Temer tenta adiar desfecho e renúncia pode ser inevitável
Vera Magalhães
O pronunciamento do presidente Michel Temer foi uma
tentativa de ganhar tempo, mas o tom taxativo que ele tentou empregar à fala
não eliminou a falta de sustentação política instantânea que atingiu o governo
depois da revelação das primeiras informações das delações de Joesley Batista e
demais colaboradores do grupo JBS.
Temer apostou na divulgação dos áudios da conversa
gravada por Joesley com ele para tentar negar que tenha avalizado o pagamento
de mesada a Eduardo Cunha ou indicado o deputado e ex-assessor Rodrigo Rocha
Loures como intermediário para a negociação de interesses da holding mediante
pagamento de propina.
De fato, a transcrição do áudio é menos literal do que o
divulgado inicialmente quanto ao suposto aval de Temer ao pagamento para calar
Cunha mesmo depois de preso.
A frase de Temer – “Tem de manter isso, viu?” – é dita
depois de Joesley relatar que está se “dando bem” com Cunha. A má qualidade da
gravação não permite afirmar com certeza que Temer sabia que se tratava de
pagamento. A falta de um vídeo impede saber se houve algum gesto indicando
pagamento e uma frase do peemedebista é inaudível.
Parte inferior do formulário
Ainda assim, o conjunto da conversa é gravíssimo e
avassalador para o presidente. Ele ouve o empresário relatar crimes em série,
como o pagamento de propina a um procurador da República para obstruir
investigações, ou o “controle” de dois juízes com o mesmo fim, e nem sequer o
admoesta. Também não toma providências posteriores. No mínimo, cometeu o crime
de prevaricação.
Há que se analisar, ainda, o resto do conjunto probatório
de posse do STF, no qual se baseou o ministro Edson Fachin para deferir a
abertura de inquérito contra o presidente.

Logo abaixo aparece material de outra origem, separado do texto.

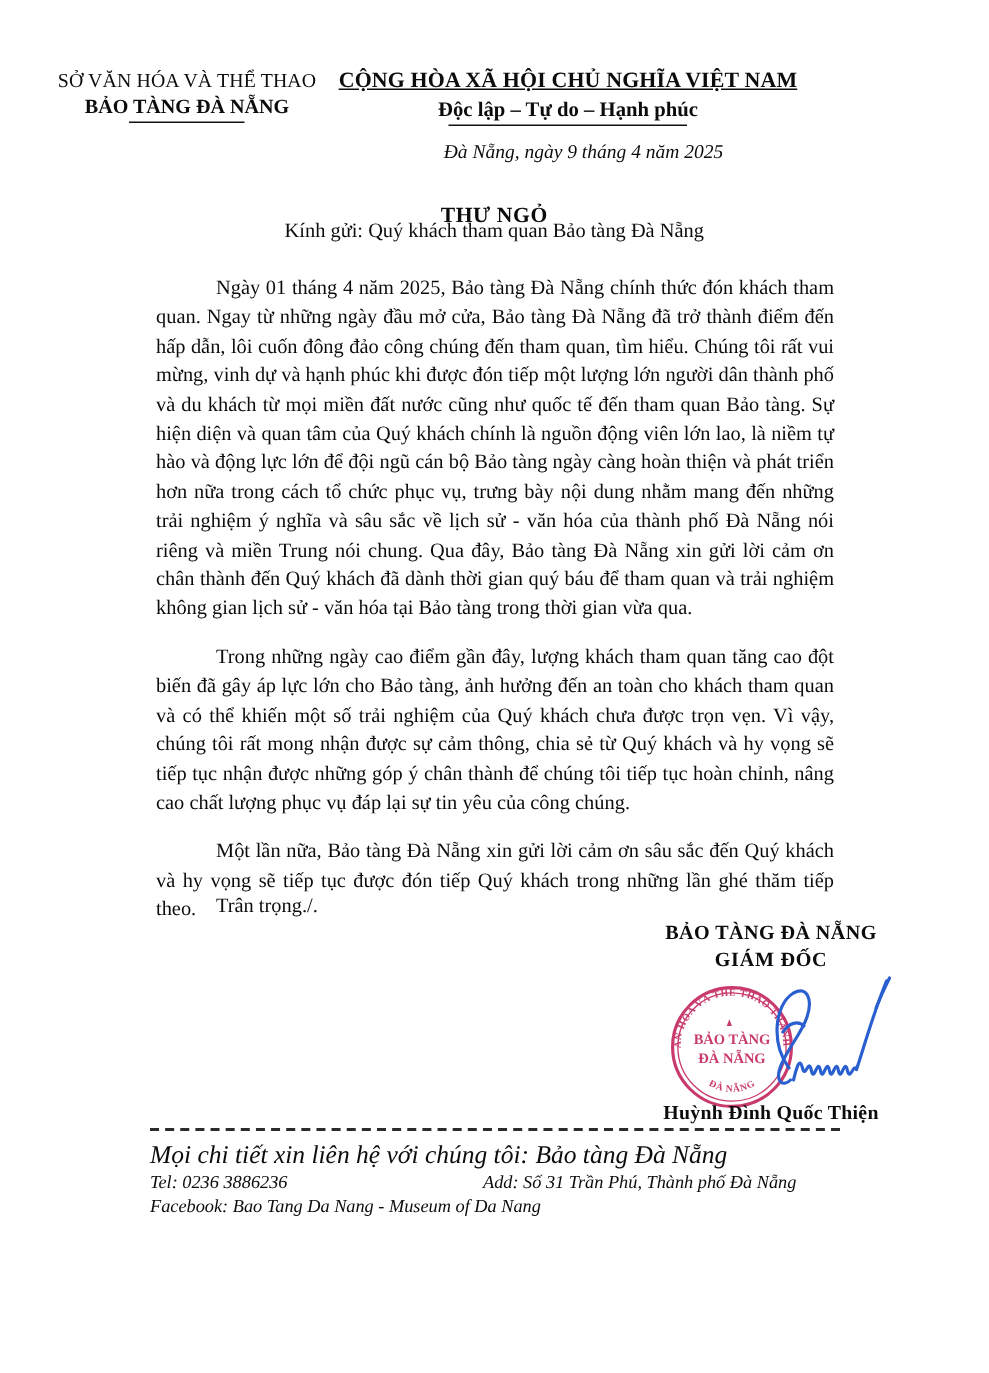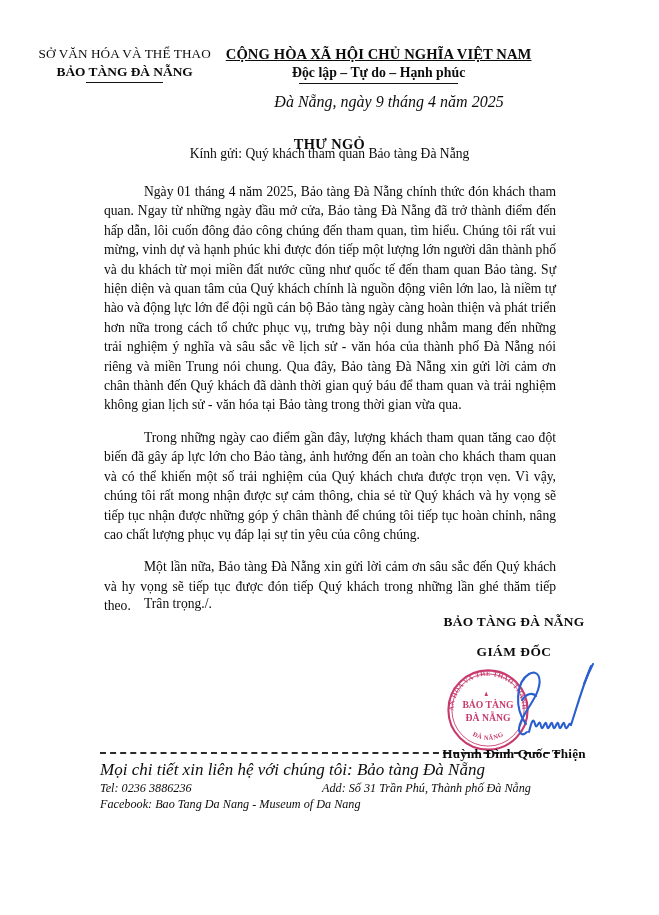--- a/index.html
+++ b/index.html
@@ -100,7 +100,7 @@
     padding-left: 119px;
     box-sizing: border-box;
     font-style: italic;
-    font-size: 16px;
+    font-size: 13px;
     white-space: nowrap;
   }
 

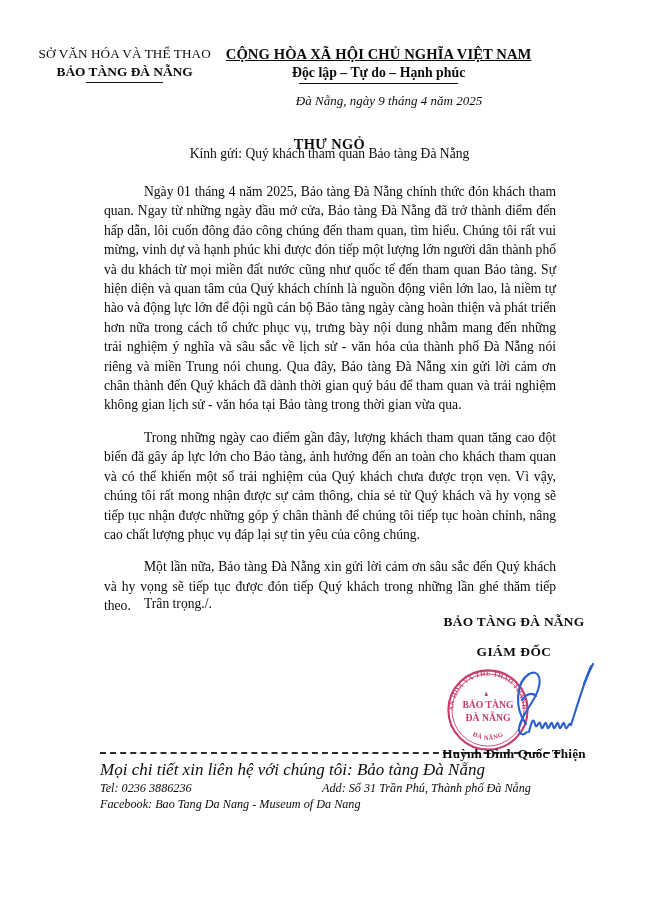--- a/index.html
+++ b/index.html
@@ -168,7 +168,7 @@
     font-size: 13.4px;
     font-weight: bold;
     letter-spacing: .5px;
-    margin-top: 14px;
+    margin-top: 2px;
   }
   .sig-area {
     position: relative;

O flagrante de recebimento de propina por Rodrigo Rocha
Loures depois de ter sido designado por Temer como interlocutor é igualmente
letal para o presidente.
Temer adiou a renúncia, mas os desdobramentos da delação
podem torná-la inexorável em poucas horas. Ele até pode refutar a literalidade
das gravações, mas o derretimento político do governo não depende mais disso.